[[ Record excerpts open ]]

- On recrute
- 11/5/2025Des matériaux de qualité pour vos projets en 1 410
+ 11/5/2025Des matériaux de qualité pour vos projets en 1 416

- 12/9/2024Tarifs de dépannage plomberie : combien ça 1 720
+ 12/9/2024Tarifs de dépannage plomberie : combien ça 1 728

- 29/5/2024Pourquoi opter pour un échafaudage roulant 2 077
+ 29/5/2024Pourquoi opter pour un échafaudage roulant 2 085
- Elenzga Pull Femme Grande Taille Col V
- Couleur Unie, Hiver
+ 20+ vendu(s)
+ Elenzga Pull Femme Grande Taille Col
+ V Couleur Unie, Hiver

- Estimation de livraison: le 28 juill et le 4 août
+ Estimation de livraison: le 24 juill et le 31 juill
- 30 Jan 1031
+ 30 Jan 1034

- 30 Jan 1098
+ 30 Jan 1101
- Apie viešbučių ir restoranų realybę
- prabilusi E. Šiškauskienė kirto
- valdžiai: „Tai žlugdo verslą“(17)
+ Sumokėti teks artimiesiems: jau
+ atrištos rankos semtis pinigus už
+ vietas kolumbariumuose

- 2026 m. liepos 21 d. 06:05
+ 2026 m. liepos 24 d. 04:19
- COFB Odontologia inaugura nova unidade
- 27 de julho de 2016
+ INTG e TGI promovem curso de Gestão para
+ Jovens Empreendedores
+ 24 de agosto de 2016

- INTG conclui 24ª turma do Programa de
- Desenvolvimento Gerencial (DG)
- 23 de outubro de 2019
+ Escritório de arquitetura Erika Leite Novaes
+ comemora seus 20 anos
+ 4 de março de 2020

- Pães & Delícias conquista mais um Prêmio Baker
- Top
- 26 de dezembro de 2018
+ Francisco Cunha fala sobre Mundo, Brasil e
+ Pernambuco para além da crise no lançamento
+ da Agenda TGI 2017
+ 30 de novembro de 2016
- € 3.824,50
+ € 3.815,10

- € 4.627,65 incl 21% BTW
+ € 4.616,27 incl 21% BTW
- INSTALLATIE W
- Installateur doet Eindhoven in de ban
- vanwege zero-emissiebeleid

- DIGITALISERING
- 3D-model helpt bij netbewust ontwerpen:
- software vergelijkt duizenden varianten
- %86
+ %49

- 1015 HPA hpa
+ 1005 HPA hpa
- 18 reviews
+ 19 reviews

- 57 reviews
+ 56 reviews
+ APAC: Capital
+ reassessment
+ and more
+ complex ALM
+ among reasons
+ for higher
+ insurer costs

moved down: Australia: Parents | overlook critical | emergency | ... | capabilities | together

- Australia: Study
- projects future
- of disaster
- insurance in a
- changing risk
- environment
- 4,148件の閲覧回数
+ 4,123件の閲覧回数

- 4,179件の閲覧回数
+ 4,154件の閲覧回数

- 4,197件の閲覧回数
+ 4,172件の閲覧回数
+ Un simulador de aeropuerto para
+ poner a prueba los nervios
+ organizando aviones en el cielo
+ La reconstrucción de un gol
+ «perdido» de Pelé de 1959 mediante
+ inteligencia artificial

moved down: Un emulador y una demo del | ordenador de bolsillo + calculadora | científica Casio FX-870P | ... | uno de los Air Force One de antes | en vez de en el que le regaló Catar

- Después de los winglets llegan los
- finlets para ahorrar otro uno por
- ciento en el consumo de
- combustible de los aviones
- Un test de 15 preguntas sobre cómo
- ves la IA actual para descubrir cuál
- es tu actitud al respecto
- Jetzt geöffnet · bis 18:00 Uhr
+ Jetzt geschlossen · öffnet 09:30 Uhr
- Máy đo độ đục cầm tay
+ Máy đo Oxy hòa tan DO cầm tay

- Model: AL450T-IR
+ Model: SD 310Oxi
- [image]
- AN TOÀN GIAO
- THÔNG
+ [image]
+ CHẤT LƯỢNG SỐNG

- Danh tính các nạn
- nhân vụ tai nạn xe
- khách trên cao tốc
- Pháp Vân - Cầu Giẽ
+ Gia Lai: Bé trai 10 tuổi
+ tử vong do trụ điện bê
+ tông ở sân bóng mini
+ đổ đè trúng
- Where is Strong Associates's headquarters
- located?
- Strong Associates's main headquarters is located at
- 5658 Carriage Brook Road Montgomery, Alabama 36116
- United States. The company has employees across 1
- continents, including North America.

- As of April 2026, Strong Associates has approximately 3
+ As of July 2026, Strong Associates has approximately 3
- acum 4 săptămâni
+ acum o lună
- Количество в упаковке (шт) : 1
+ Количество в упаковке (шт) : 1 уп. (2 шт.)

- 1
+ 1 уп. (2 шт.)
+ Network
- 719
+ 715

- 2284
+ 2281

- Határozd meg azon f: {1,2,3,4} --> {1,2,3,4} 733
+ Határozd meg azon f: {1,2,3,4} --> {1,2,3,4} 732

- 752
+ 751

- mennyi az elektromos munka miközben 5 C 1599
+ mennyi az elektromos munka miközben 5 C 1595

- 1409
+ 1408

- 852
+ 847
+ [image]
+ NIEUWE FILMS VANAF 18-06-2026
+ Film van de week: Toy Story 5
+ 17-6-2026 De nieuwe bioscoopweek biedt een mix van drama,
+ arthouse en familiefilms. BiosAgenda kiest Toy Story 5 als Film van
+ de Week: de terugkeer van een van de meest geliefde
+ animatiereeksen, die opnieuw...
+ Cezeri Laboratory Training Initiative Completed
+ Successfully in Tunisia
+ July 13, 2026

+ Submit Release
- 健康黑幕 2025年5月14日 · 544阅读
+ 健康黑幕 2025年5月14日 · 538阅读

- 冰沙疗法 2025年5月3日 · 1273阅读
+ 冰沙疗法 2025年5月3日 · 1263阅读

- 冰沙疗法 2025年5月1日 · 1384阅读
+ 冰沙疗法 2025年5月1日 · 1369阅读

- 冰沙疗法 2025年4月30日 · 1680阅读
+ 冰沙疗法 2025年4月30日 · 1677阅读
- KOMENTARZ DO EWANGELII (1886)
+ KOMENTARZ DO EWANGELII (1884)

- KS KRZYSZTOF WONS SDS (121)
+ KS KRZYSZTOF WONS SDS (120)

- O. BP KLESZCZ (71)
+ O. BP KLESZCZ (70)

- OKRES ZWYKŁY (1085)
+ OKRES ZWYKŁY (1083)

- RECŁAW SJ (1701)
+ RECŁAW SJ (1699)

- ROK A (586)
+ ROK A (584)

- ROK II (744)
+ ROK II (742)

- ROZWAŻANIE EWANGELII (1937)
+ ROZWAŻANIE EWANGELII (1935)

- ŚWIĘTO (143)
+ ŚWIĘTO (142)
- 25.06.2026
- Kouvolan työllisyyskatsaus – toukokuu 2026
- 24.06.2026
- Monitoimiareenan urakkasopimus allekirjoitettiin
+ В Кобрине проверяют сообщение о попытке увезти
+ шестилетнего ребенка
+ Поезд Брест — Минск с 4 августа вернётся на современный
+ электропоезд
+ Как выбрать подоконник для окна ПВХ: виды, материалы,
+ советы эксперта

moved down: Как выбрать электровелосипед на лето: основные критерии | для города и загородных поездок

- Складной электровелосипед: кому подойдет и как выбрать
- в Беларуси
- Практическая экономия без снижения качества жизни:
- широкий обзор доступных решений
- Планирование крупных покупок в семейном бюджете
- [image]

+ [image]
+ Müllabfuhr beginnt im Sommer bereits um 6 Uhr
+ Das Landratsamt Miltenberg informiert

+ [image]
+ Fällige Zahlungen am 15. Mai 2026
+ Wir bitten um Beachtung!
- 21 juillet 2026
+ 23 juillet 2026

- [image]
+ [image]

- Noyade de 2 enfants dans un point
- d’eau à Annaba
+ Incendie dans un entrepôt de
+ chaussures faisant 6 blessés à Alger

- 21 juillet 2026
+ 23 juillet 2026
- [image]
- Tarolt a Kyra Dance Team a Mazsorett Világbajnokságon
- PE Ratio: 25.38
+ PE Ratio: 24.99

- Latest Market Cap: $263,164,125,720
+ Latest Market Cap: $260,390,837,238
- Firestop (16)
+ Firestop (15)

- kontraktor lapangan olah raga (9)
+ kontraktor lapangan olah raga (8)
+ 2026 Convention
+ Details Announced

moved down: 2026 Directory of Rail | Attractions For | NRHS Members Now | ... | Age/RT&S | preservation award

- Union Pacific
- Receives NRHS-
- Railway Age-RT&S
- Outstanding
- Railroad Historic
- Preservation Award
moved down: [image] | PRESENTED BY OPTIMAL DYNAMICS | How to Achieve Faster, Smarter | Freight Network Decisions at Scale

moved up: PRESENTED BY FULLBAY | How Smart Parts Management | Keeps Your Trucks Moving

[[ Record excerpts closed ]]

**What needs to be done**
Your response should consist solely of the lines from the one containing "PE Ratio: 24.99" to the end of the entries, both ends included, exactly as they appear.

**Task output**
+ PE Ratio: 24.99

- Latest Market Cap: $263,164,125,720
+ Latest Market Cap: $260,390,837,238
- Firestop (16)
+ Firestop (15)

- kontraktor lapangan olah raga (9)
+ kontraktor lapangan olah raga (8)
+ 2026 Convention
+ Details Announced

moved down: 2026 Directory of Rail | Attractions For | NRHS Members Now | ... | Age/RT&S | preservation award

- Union Pacific
- Receives NRHS-
- Railway Age-RT&S
- Outstanding
- Railroad Historic
- Preservation Award
moved down: [image] | PRESENTED BY OPTIMAL DYNAMICS | How to Achieve Faster, Smarter | Freight Network Decisions at Scale

moved up: PRESENTED BY FULLBAY | How Smart Parts Management | Keeps Your Trucks Moving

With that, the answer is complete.